Mit Unterstützung seiner vier Mitarbeiter fertigt Schaffernicht in seiner Firma Elrog in Lübtheen Deutschlands einzige Verstärkerröhre - eine Handvoll am Tag. 500 Stück will er in diesem Jahr noch verkaufen und die Entwicklungskosten wieder in die Kasse holen, meint der Firmenchef. Dabei besteht das Grundkonzept seiner Röhren auf den Plänen seiner Vorgänger aus den 20er-Jahren - aber weiterentwickelt und völlig neu konzipiert. In bester Qualität, meint Deyerling.

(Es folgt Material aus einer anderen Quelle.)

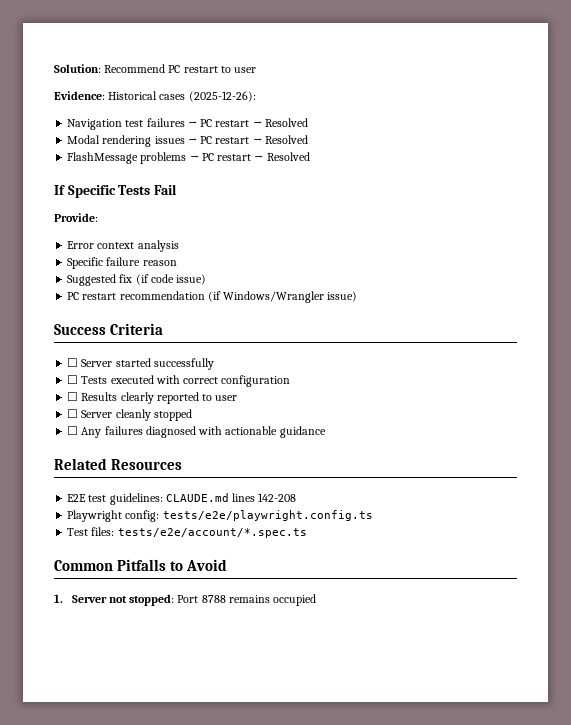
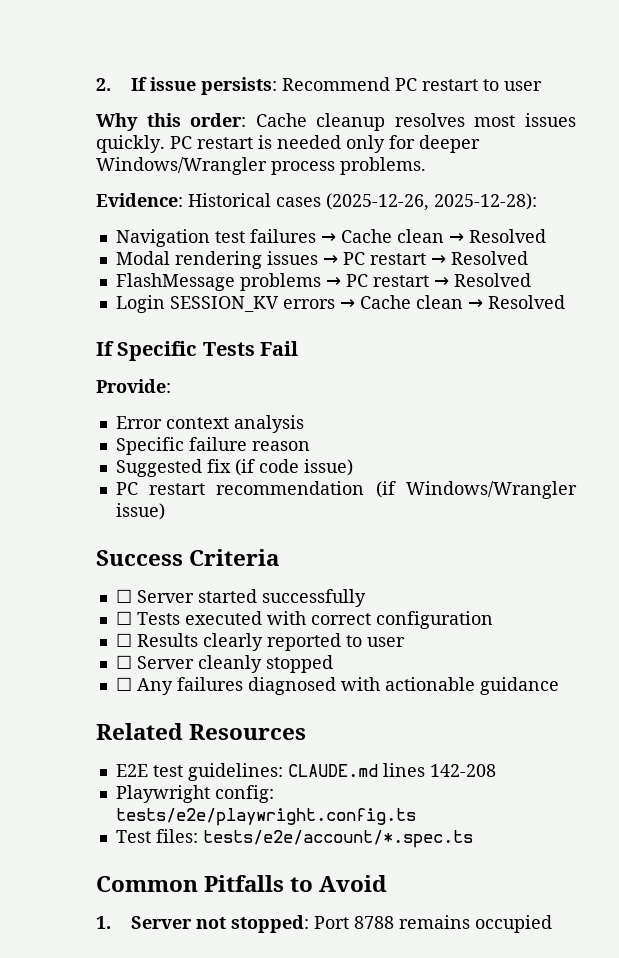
- Solution: Recommend PC restart to user
+ 2. If issue persists: Recommend PC restart to user
+ Why this order: Cache cleanup resolves most issues quickly. PC restart is needed only for deeper Windows/Wrangler process problems.
- Evidence: Historical cases (2025-12-26):
+ Evidence: Historical cases (2025-12-26, 2025-12-28):
- Navigation test failures → PC restart → Resolved
+ Navigation test failures → Cache clean → Resolved
+ Login SESSION_KV errors → Cache clean → Resolved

Was Schaffernicht in der mecklenburgischen Provinz nach jahrelanger Entwicklung und Kosten von mehreren zehntausend Euro auf den Markt brachte, kommt einem "Durchbruch" gleich, schreibt das Internetportal magnus.de. Bei bisheriger röhrenbe stückter Technik "klangs schon abgehoben, lebendig, unendlich filigran". Mit der neuen Röhre aus Lübtheen haben die Anlagen "einige Fesseln mehr abwerfen" können. "Klavieranschläge kamen noch viel unmittelbarer, Trommelschläge gelöster, trockener und brisant genauer auf den Punkt. Stimmen erschienen lebendiger, klarer", so das Urteil der Experten.

Inzwischen gilt Schaffernicht als der Röhren-Papst Deutschlands. Sein Knowhow ließen sich selbst Weltfirmen nicht entgehen. Boeing oder McDonnell Douglas: Einst suchten diese Firmen Bildröhren, die auch bei intensiver Sonneneinstrahlung noch klare Konturen zeigten. Als Schaffernicht mit seiner kleinen Firma Elrog liefern konnte, wurden seine mit hoher Leuchtkraft versehenen Displays unter anderem in Awacs-Überwachungsjets, in Phantom und Tornados eingebaut - beispielsweise im Helm von Helicopter-Piloten, erzählt Schaffernicht und zeigt seine neueste Entwicklung: eine Röhre für Gasanalysen beispielsweise für die Feuerwehr.